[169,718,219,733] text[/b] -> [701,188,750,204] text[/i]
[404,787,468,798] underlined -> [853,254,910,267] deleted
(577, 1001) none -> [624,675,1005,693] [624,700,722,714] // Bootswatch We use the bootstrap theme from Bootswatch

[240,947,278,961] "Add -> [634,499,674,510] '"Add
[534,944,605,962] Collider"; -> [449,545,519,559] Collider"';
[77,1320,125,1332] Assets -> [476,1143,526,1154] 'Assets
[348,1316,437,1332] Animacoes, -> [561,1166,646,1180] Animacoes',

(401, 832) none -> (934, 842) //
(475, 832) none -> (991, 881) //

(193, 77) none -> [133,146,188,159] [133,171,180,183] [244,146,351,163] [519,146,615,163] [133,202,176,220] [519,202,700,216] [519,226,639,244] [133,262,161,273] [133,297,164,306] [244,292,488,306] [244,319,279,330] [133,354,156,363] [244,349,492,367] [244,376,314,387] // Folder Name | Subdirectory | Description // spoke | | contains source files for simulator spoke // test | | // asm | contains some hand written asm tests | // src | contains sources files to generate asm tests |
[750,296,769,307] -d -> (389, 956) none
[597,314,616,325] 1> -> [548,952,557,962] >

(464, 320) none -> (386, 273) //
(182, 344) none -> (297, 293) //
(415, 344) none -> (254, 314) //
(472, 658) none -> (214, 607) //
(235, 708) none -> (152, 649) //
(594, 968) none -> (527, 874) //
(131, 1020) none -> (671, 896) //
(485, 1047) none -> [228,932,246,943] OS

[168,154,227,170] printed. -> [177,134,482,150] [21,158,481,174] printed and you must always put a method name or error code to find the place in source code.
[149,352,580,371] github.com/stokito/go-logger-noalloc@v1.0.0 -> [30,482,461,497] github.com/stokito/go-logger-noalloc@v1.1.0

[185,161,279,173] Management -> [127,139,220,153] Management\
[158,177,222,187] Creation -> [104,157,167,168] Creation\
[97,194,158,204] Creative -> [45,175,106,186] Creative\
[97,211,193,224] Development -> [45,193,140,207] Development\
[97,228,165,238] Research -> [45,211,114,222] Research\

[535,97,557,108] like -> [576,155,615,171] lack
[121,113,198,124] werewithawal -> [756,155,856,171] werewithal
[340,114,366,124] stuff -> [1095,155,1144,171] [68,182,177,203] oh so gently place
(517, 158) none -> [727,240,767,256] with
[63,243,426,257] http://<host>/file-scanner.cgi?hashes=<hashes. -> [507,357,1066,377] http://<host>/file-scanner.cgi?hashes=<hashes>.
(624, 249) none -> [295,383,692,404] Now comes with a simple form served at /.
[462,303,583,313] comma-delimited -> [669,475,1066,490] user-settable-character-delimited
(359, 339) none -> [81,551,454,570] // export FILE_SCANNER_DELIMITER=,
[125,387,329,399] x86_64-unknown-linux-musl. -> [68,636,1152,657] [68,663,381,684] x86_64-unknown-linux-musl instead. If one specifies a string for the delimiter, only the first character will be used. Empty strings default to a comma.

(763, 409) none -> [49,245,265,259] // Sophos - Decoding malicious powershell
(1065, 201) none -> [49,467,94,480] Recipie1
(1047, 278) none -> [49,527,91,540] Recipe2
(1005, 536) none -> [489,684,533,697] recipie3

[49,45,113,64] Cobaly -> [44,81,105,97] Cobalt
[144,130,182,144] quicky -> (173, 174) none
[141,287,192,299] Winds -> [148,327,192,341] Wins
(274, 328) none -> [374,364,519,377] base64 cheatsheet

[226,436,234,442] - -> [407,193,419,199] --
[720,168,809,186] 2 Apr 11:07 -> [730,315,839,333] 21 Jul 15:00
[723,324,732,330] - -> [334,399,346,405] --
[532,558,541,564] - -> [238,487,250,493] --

What needs to be done:
Every line of the data above belongs in the answer, unchanged.

Completed task:
[169,718,219,733] text[/b] -> [701,188,750,204] text[/i]
[404,787,468,798] underlined -> [853,254,910,267] deleted
(577, 1001) none -> [624,675,1005,693] [624,700,722,714] // Bootswatch We use the bootstrap theme from Bootswatch

[240,947,278,961] "Add -> [634,499,674,510] '"Add
[534,944,605,962] Collider"; -> [449,545,519,559] Collider"';
[77,1320,125,1332] Assets -> [476,1143,526,1154] 'Assets
[348,1316,437,1332] Animacoes, -> [561,1166,646,1180] Animacoes',

(401, 832) none -> (934, 842) //
(475, 832) none -> (991, 881) //

(193, 77) none -> [133,146,188,159] [133,171,180,183] [244,146,351,163] [519,146,615,163] [133,202,176,220] [519,202,700,216] [519,226,639,244] [133,262,161,273] [133,297,164,306] [244,292,488,306] [244,319,279,330] [133,354,156,363] [244,349,492,367] [244,376,314,387] // Folder Name | Subdirectory | Description // spoke | | contains source files for simulator spoke // test | | // asm | contains some hand written asm tests | // src | contains sources files to generate asm tests |
[750,296,769,307] -d -> (389, 956) none
[597,314,616,325] 1> -> [548,952,557,962] >

(464, 320) none -> (386, 273) //
(182, 344) none -> (297, 293) //
(415, 344) none -> (254, 314) //
(472, 658) none -> (214, 607) //
(235, 708) none -> (152, 649) //
(594, 968) none -> (527, 874) //
(131, 1020) none -> (671, 896) //
(485, 1047) none -> [228,932,246,943] OS

[168,154,227,170] printed. -> [177,134,482,150] [21,158,481,174] printed and you must always put a method name or error code to find the place in source code.
[149,352,580,371] github.com/stokito/go-logger-noalloc@v1.0.0 -> [30,482,461,497] github.com/stokito/go-logger-noalloc@v1.1.0

[185,161,279,173] Management -> [127,139,220,153] Management\
[158,177,222,187] Creation -> [104,157,167,168] Creation\
[97,194,158,204] Creative -> [45,175,106,186] Creative\
[97,211,193,224] Development -> [45,193,140,207] Development\
[97,228,165,238] Research -> [45,211,114,222] Research\

[535,97,557,108] like -> [576,155,615,171] lack
[121,113,198,124] werewithawal -> [756,155,856,171] werewithal
[340,114,366,124] stuff -> [1095,155,1144,171] [68,182,177,203] oh so gently place
(517, 158) none -> [727,240,767,256] with
[63,243,426,257] http://<host>/file-scanner.cgi?hashes=<hashes. -> [507,357,1066,377] http://<host>/file-scanner.cgi?hashes=<hashes>.
(624, 249) none -> [295,383,692,404] Now comes with a simple form served at /.
[462,303,583,313] comma-delimited -> [669,475,1066,490] user-settable-character-delimited
(359, 339) none -> [81,551,454,570] // export FILE_SCANNER_DELIMITER=,
[125,387,329,399] x86_64-unknown-linux-musl. -> [68,636,1152,657] [68,663,381,684] x86_64-unknown-linux-musl instead. If one specifies a string for the delimiter, only the first character will be used. Empty strings default to a comma.

(763, 409) none -> [49,245,265,259] // Sophos - Decoding malicious powershell
(1065, 201) none -> [49,467,94,480] Recipie1
(1047, 278) none -> [49,527,91,540] Recipe2
(1005, 536) none -> [489,684,533,697] recipie3

[49,45,113,64] Cobaly -> [44,81,105,97] Cobalt
[144,130,182,144] quicky -> (173, 174) none
[141,287,192,299] Winds -> [148,327,192,341] Wins
(274, 328) none -> [374,364,519,377] base64 cheatsheet

[226,436,234,442] - -> [407,193,419,199] --
[720,168,809,186] 2 Apr 11:07 -> [730,315,839,333] 21 Jul 15:00
[723,324,732,330] - -> [334,399,346,405] --
[532,558,541,564] - -> [238,487,250,493] --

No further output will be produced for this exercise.